# [TASK INSTRUCTIONS]
For this exercise, retype the lines from the one that holds "[882,331,969,347] organizations ->" through the one that holds "[241,418,306,436] O'Reilly. ->" in the records below, both included, exactly and without pictures.

[EXCERPTED RECORDS Boundary: Start]

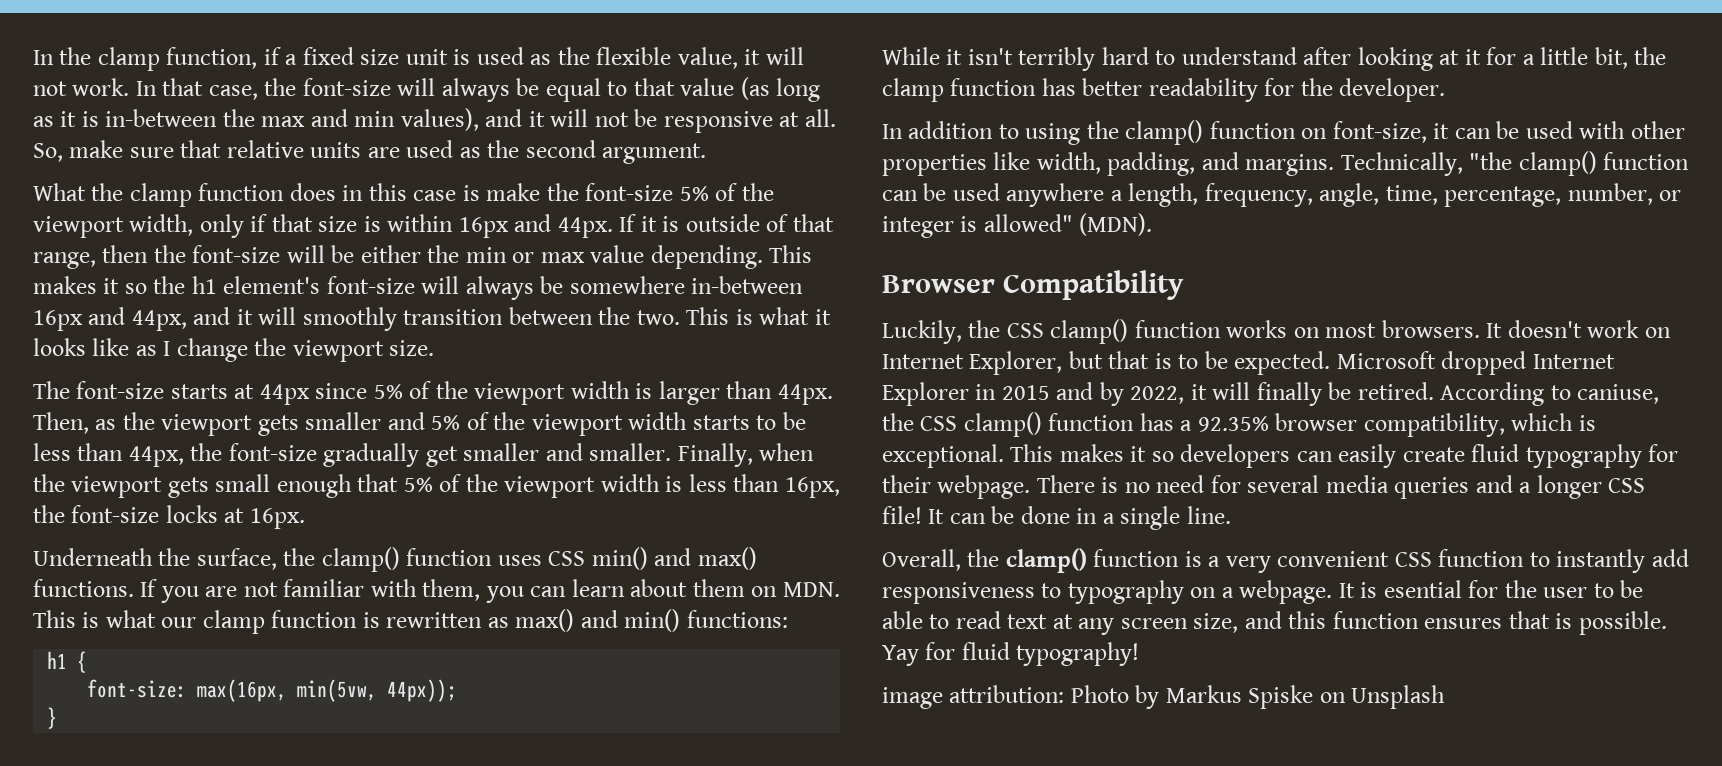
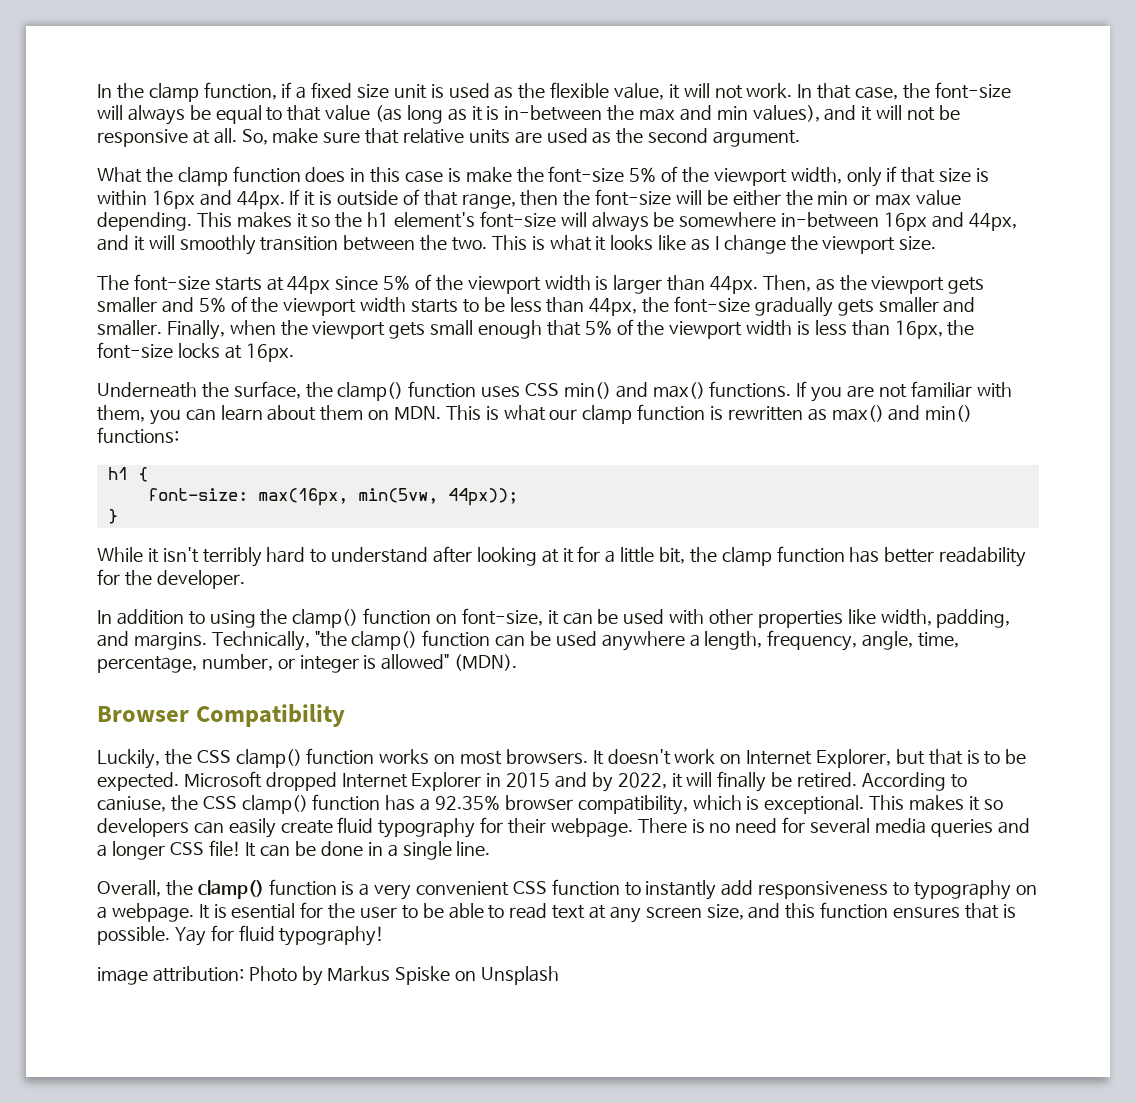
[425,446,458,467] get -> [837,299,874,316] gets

[EXCERPTED RECORDS Boundary: End]
[EXCERPTED RECORDS Boundary: Start]

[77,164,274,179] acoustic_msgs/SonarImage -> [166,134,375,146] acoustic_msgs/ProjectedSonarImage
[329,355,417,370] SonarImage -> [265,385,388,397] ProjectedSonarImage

[EXCERPTED RECORDS Boundary: End]
[EXCERPTED RECORDS Boundary: Start]

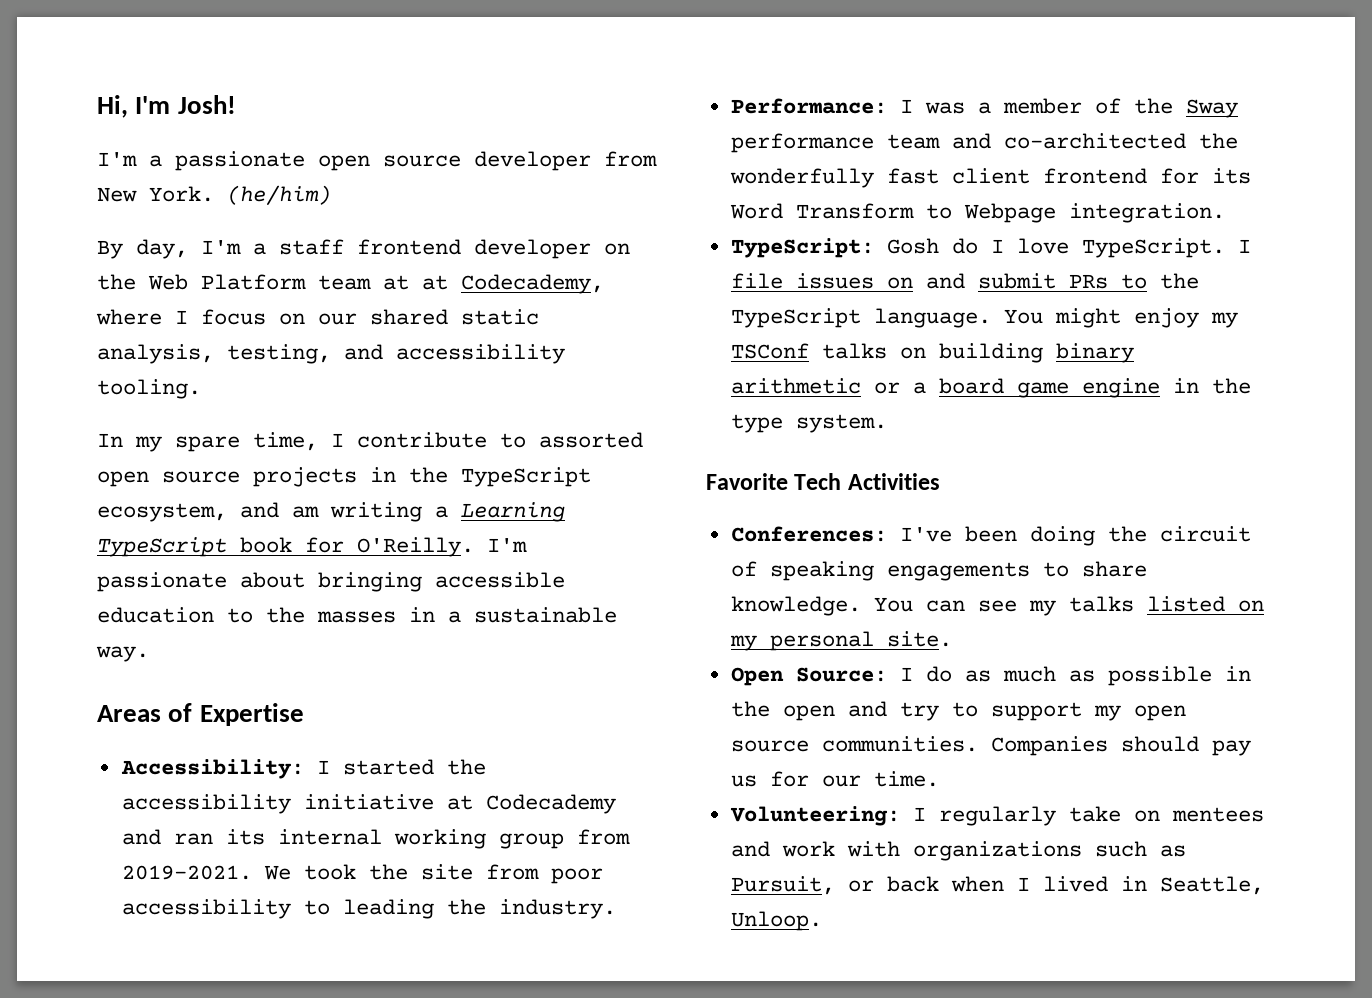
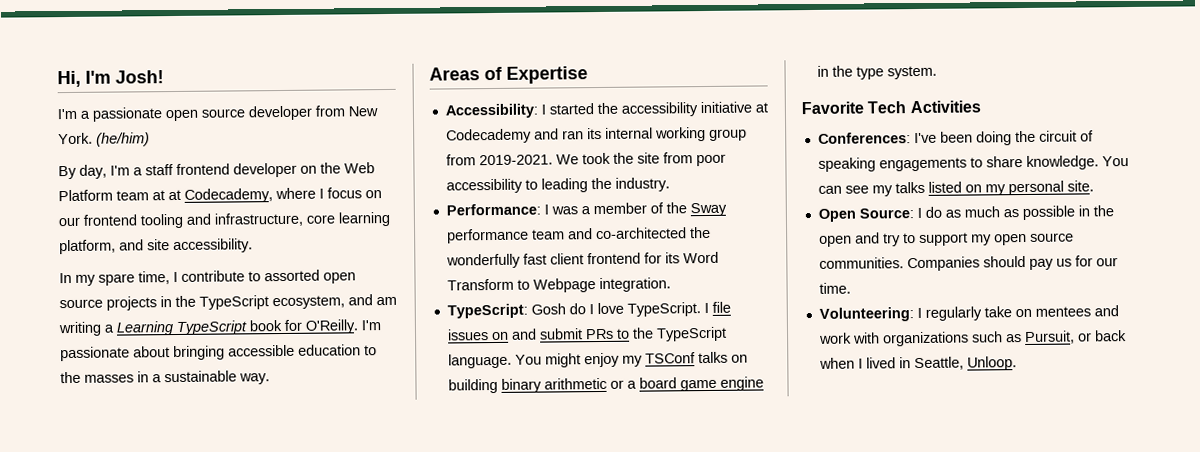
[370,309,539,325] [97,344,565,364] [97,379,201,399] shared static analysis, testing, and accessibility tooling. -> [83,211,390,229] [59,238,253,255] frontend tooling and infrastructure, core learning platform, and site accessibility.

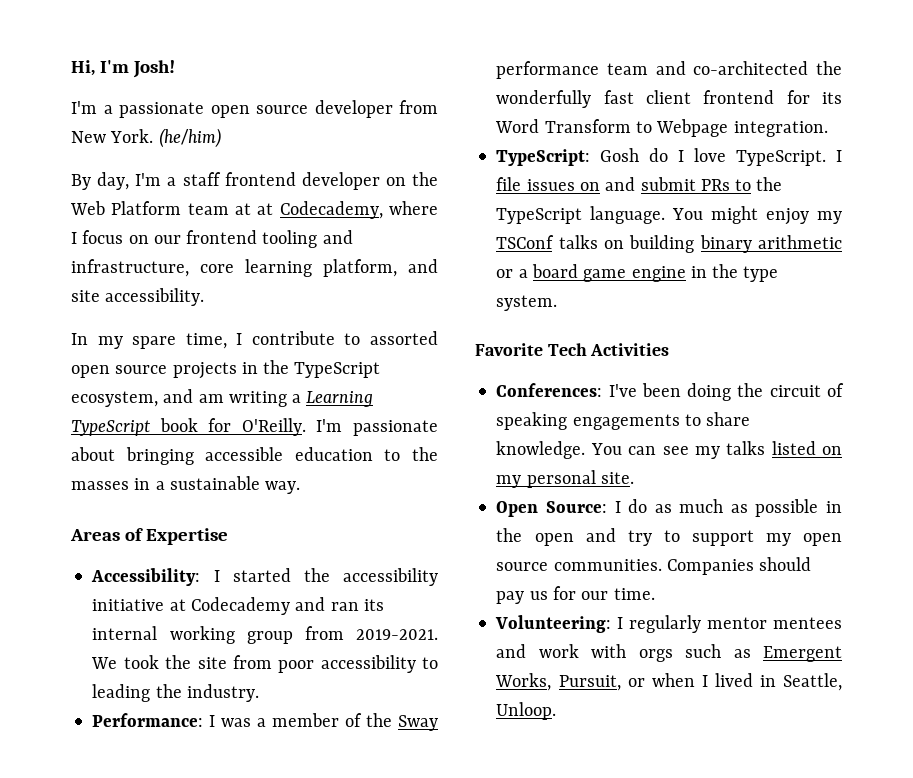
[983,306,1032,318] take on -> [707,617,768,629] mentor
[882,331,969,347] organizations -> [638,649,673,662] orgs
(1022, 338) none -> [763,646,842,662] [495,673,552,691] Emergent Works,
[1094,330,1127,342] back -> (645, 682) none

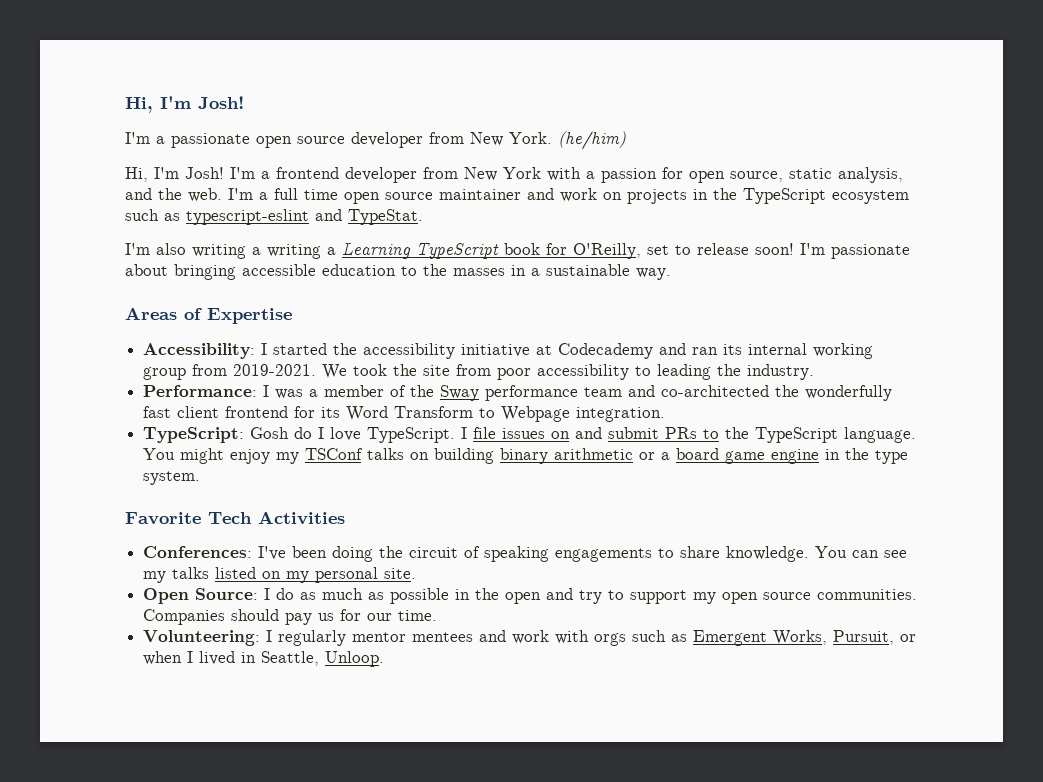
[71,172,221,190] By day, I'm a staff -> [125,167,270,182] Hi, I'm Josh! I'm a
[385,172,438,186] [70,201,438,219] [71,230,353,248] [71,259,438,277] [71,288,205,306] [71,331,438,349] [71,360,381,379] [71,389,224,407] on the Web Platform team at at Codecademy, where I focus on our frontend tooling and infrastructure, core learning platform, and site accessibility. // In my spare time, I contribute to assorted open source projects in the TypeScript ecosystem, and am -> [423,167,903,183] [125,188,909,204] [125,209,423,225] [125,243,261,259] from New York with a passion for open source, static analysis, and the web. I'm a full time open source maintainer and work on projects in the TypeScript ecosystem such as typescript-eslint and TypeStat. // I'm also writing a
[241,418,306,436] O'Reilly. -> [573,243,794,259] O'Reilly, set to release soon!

[EXCERPTED RECORDS Boundary: End]

# [ANSWER TO THIS PROBLEM]
[882,331,969,347] organizations -> [638,649,673,662] orgs
(1022, 338) none -> [763,646,842,662] [495,673,552,691] Emergent Works,
[1094,330,1127,342] back -> (645, 682) none

[71,172,221,190] By day, I'm a staff -> [125,167,270,182] Hi, I'm Josh! I'm a
[385,172,438,186] [70,201,438,219] [71,230,353,248] [71,259,438,277] [71,288,205,306] [71,331,438,349] [71,360,381,379] [71,389,224,407] on the Web Platform team at at Codecademy, where I focus on our frontend tooling and infrastructure, core learning platform, and site accessibility. // In my spare time, I contribute to assorted open source projects in the TypeScript ecosystem, and am -> [423,167,903,183] [125,188,909,204] [125,209,423,225] [125,243,261,259] from New York with a passion for open source, static analysis, and the web. I'm a full time open source maintainer and work on projects in the TypeScript ecosystem such as typescript-eslint and TypeStat. // I'm also writing a
[241,418,306,436] O'Reilly. -> [573,243,794,259] O'Reilly, set to release soon!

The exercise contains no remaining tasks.